Records excerpted from a collection
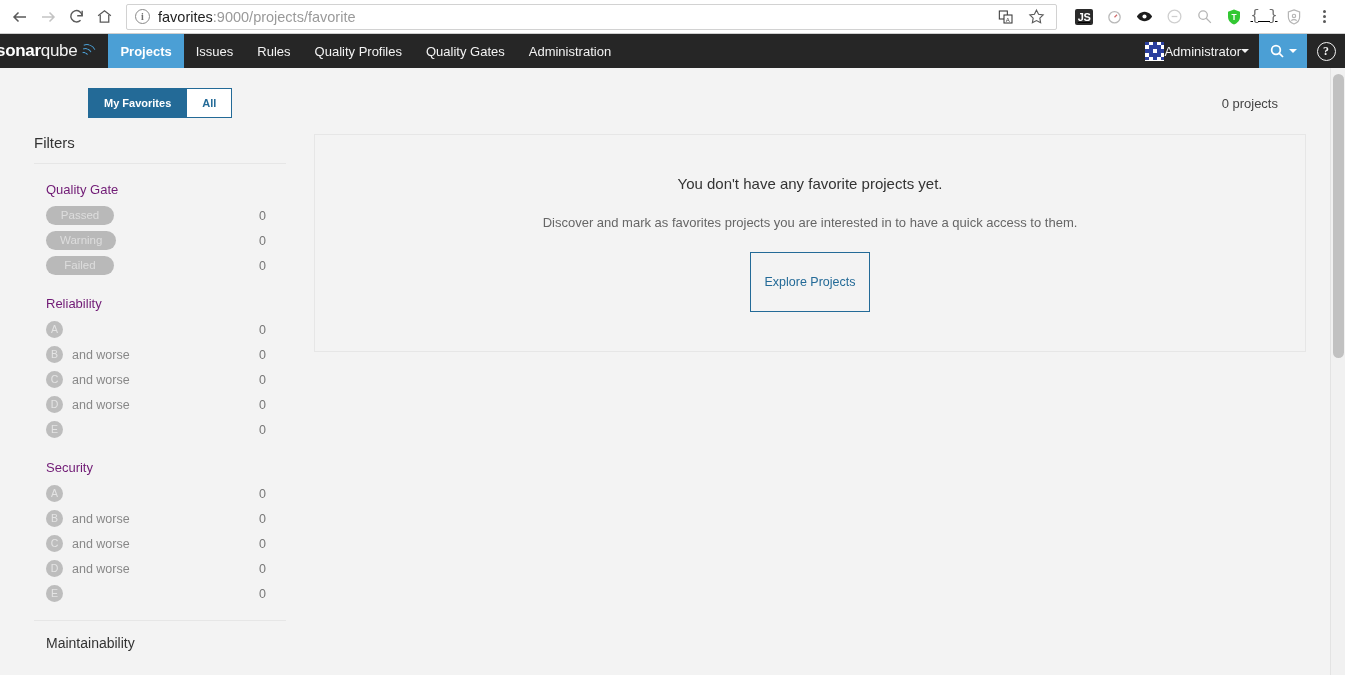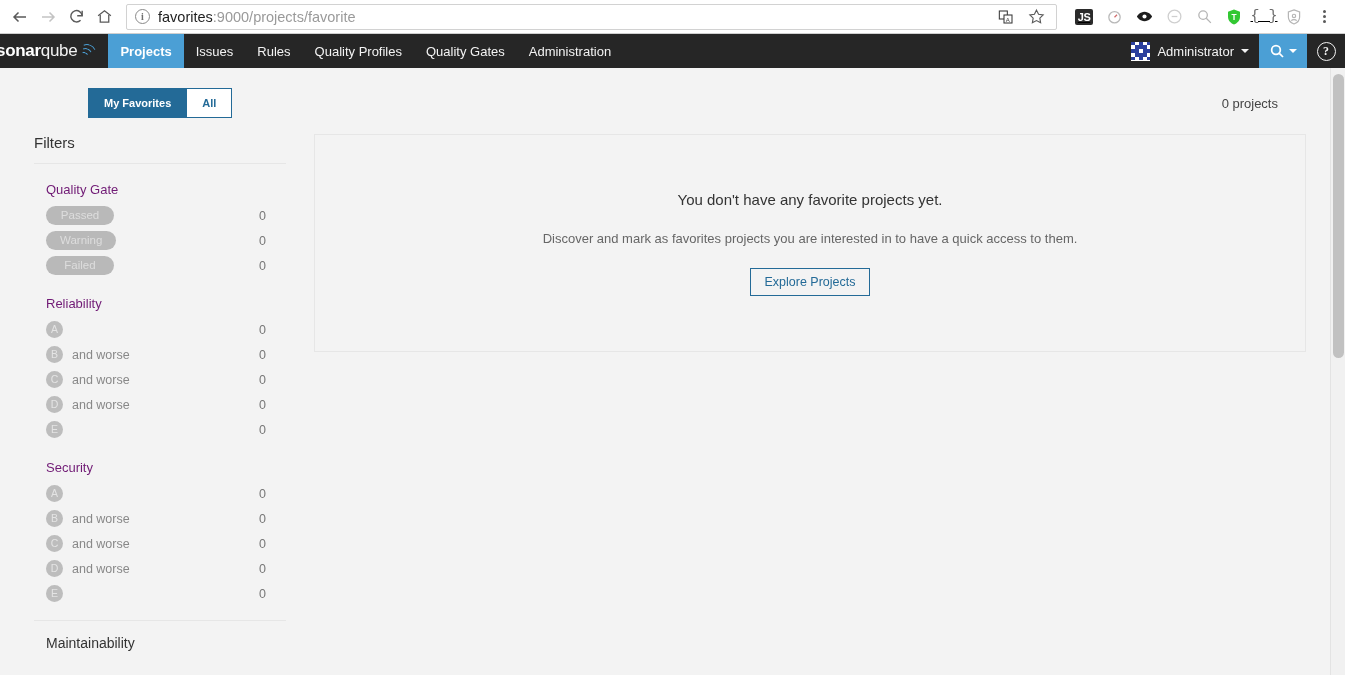--- a/index.html
+++ b/index.html
@@ -96,7 +96,7 @@
   .sq-menu a.active { background: #4b9fd5; color: #fff; font-weight: bold; }
 
   .sq-right { margin-left: auto; display: flex; align-items: stretch; }
-  .sq-user { display: flex; align-items: center; padding: 0 10px; color: #f3f3f3; font-size: 13px; gap: 7px; }
+  .sq-user { display: flex; align-items: center; padding: 0 10px; color: #f3f3f3; font-size: 13px; }
   .avatar {
     width: 19px; height: 19px; background: #ffffff; flex: 0 0 auto;
     display: grid; grid-template-columns: repeat(5,1fr); grid-template-rows: repeat(5,1fr);

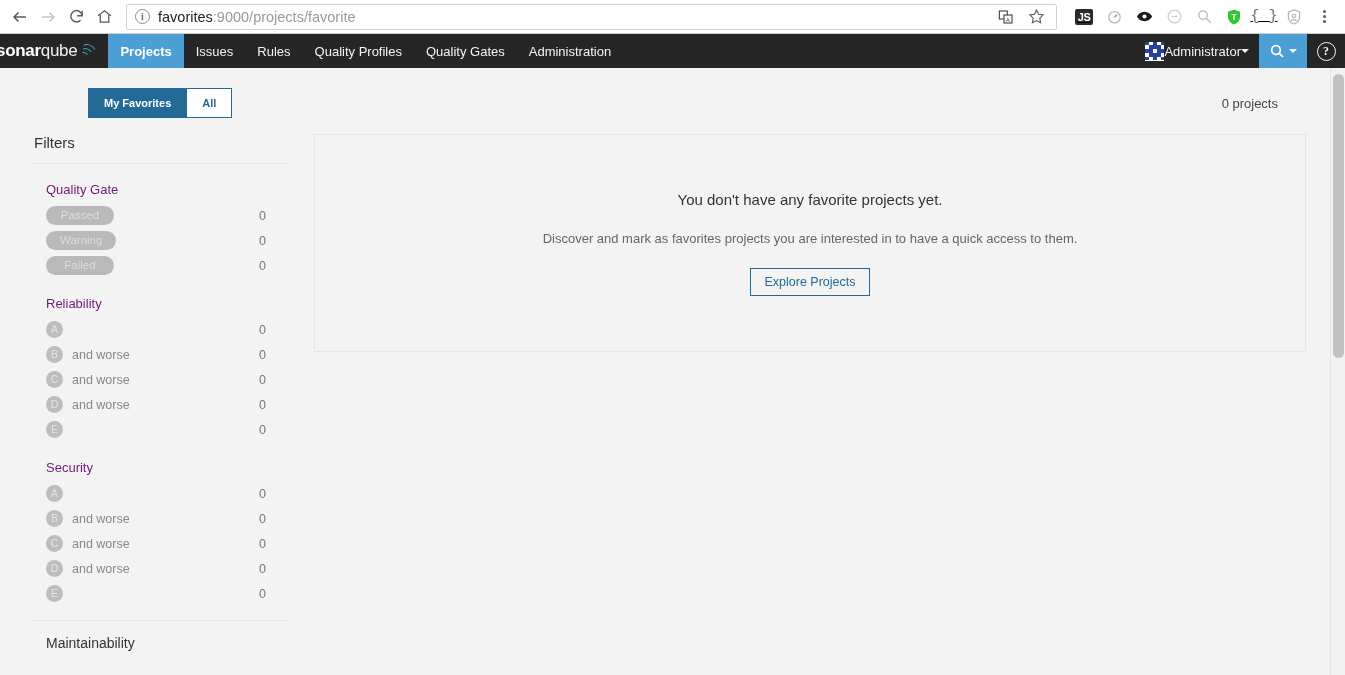--- a/index.html
+++ b/index.html
@@ -179,7 +179,7 @@
   .empty-sub { font-size: 13px; color: #666; margin-bottom: 22px; }
   .explore-btn {
     font-size: 12.5px; color: #236a97; background: transparent;
-    border: 1px solid #236a97; padding: 6px 13px; line-height: 14px;
+    border: 1px solid #236a97; padding: 22px 13px; line-height: 14px;
   }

▸ Exercise goal
Beginning with the line that has "#4b9fd5; color: #fff;" and ending with the line that has "width: 19px; height: 19px;", set down the lines above exactly and include no others.

▸ Written solution
   .sq-menu a.active { background: #4b9fd5; color: #fff; font-weight: bold; }
 
   .sq-right { margin-left: auto; display: flex; align-items: stretch; }
-  .sq-user { display: flex; align-items: center; padding: 0 10px; color: #f3f3f3; font-size: 13px; gap: 7px; }
+  .sq-user { display: flex; align-items: center; padding: 0 10px; color: #f3f3f3; font-size: 13px; }
   .avatar {
     width: 19px; height: 19px; background: #ffffff; flex: 0 0 auto;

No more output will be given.